Riverview, New Brunswick
May 29, 2005
Although the building appears quite imposing from the exterior, once inside, you are greeted by a beautiful Gothic jewel box. It is 172 feet long, 67 feet wide, and 62 feet high in the interior. Once through the single door of entrance, the West Door, the visitor is presented with the whole cathedral. There is a nave with broad side aisles, beautiful Gothic stone arches separating them, and a central aisle leading to the choir and chancel. The transepts, clearly visible from the exterior, are actually quite short, but one is struck by the fine wooden roof, the structure of the heavy wooden pews, and the magnificent Gothic window of the apse. Below it is an altar of walnut and marble on which sits a wonderful altar cross and candlesticks. Before the altar are the 16 carved wooden stalls of the Canons of the Cathedral Chapter.

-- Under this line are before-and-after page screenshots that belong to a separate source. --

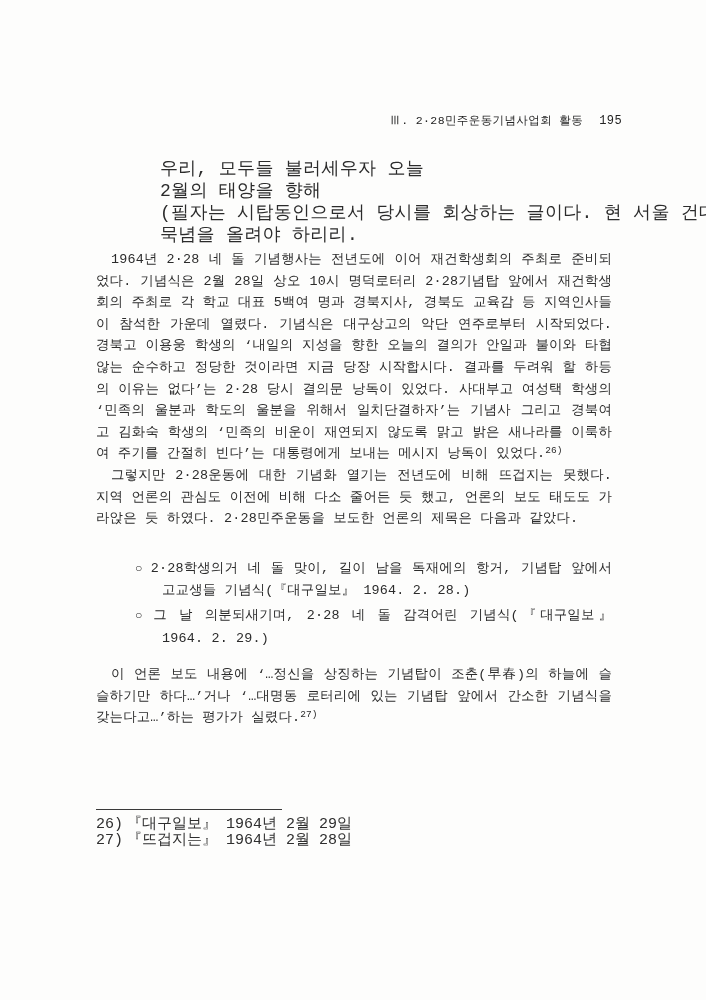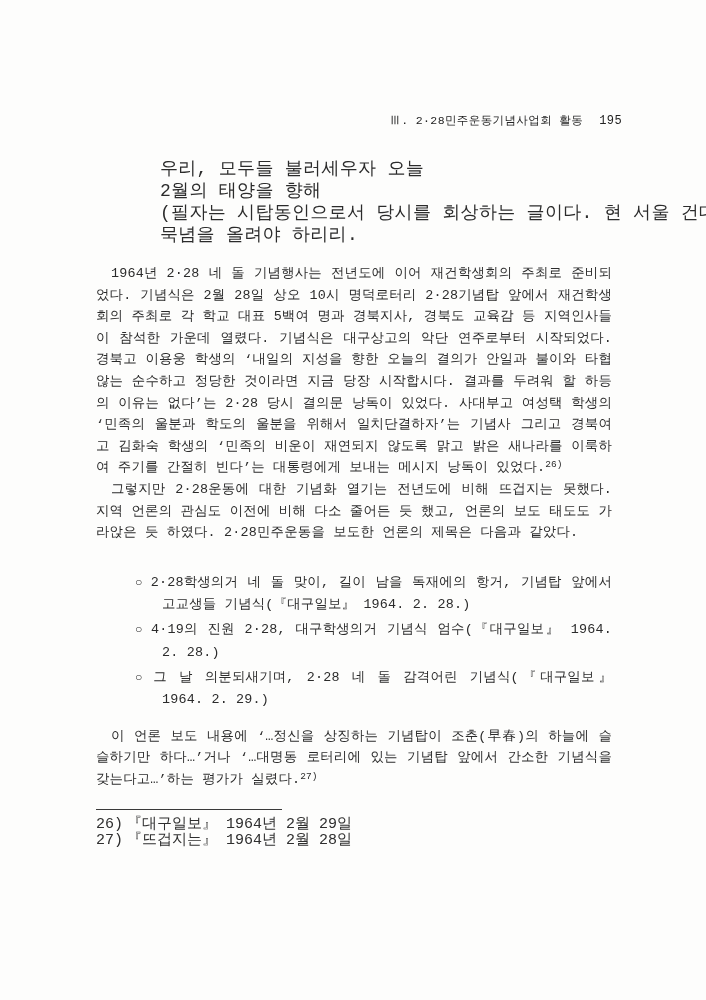--- a/index.html
+++ b/index.html
@@ -40,21 +40,21 @@
     left: 160px;
     font-size: 18px;
     line-height: 22px;
     letter-spacing: 0.3px;
     white-space: nowrap;
   }
 
   
   .body-text {
     position: absolute;
-    top: 263px;
+    top: 249px;
     left: 96px;
     width: 516px;
     font-size: 13.4px;
     line-height: 21.6px;
     text-align: justify;
     letter-spacing: 0.2px;
   }
   .body-text p {
     margin: 0;
     text-indent: 15px;
@@ -118,21 +118,20 @@
     <div>묵념을 올려야 하리리.</div>
   </div>
 
   <div class="body-text">
     <p><span>1964년 2·28 네 돌 기념행사는 전년도에 이어 재건학생회의 주최로 준비되었다. 기념식은 2월 28일 상오 10시 명덕로터리 2·28기념탑 앞에서 재건학생회의 주최로 각 학교 대표 5백여 명과 경북지사, 경북도 교육감 등 지역인사들이 참석한 가운데 열렸다. 기념식은 대구상고의 악단 연주로부터 시작되었다. 경북고 이용웅 학생의 ‘내일의 지성을 향한 오늘의 결의가 안일과 불이와 타협 않는 순수하고 정당한 것이라면 지금 당장 시작합시다. 결과를 두려워 할 하등의 이유는 없다’는 2·28 당시 결의문 낭독이 있었다. 사대부고 여성택 학생의 ‘민족의 울분과 학도의 울분을 위해서 일치단결하자’는 기념사 그리고 경북여고 김화숙 학생의 ‘민족의 비운이 재연되지 않도록 맑고 밝은 새나라를 이룩하여 주기를 간절히 빈다’는 대통령에게 보내는 메시지 낭독이 있었다.</span><sup class="fn-ref">26)</sup></p>
 
     <p><span>그렇지만 2·28운동에 대한 기념화 열기는 전년도에 비해 뜨겁지는 못했다. 지역 언론의 관심도 이전에 비해 다소 줄어든 듯 했고, 언론의 보도 태도도 가라앉은 듯 하였다. 2·28민주운동을 보도한 언론의 제목은 다음과 같았다.</span></p>
 
     <ul class="headline-list">
       <li><span class="marker">○</span><span>2·28학생의거 네 돌 맞이, 길이 남을 독재에의 항거, 기념탑 앞에서 고교생들 기념식(『대구일보』 1964. 2. 28.)</span></li>
-      <li><span class="marker">○</span><span>4·19의 진원 2·28, 대구학생의거 기념식 엄수(『대구일보』 1964. 2. 28.)</span></li>
       <li><span class="marker">○</span><span>그 날 의분되새기며, 2·28 네 돌 감격어린 기념식(『대구일보』 1964. 2. 29.)</span></li>
     </ul>
 
     <p><span>이 언론 보도 내용에 ‘…정신을 상징하는 기념탑이 조춘(早春)의 하늘에 슬슬하기만 하다…’거나 ‘…대명동 로터리에 있는 기념탑 앞에서 간소한 기념식을 갖는다고…’하는 평가가 실렸다.</span><sup class="fn-ref">27)</sup></p>
   </div>
 
   <div class="footnotes">
     <div class="rule"></div>
     <div class="fn-row"><span class="fn-num">26)</span><span>『대구일보』 1964년 2월 29일</span></div>
     <div class="fn-row"><span class="fn-num">27)</span><span>『뜨겁지는』 1964년 2월 28일</span></div>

Other features of the cathedral include stone taken from cathedrals in Arras and Ypres as part of a tribute to the fallen of World War I. Stone was taken from Canterbury Cathedral and a font carved of Caen stone. As you leave the church, look up at the hammer beam roof once again, a beautiful example of medieval-style woodwork. Also, look up at the Gothic west window above the door, another beautiful part of an incredibly satisfactory whole. There are many fine churches in New Brunswick, but this one is truly special in its tribute to the medieval world. It has timelessness about it, and once inside, you feel that you might be in some little corner of England.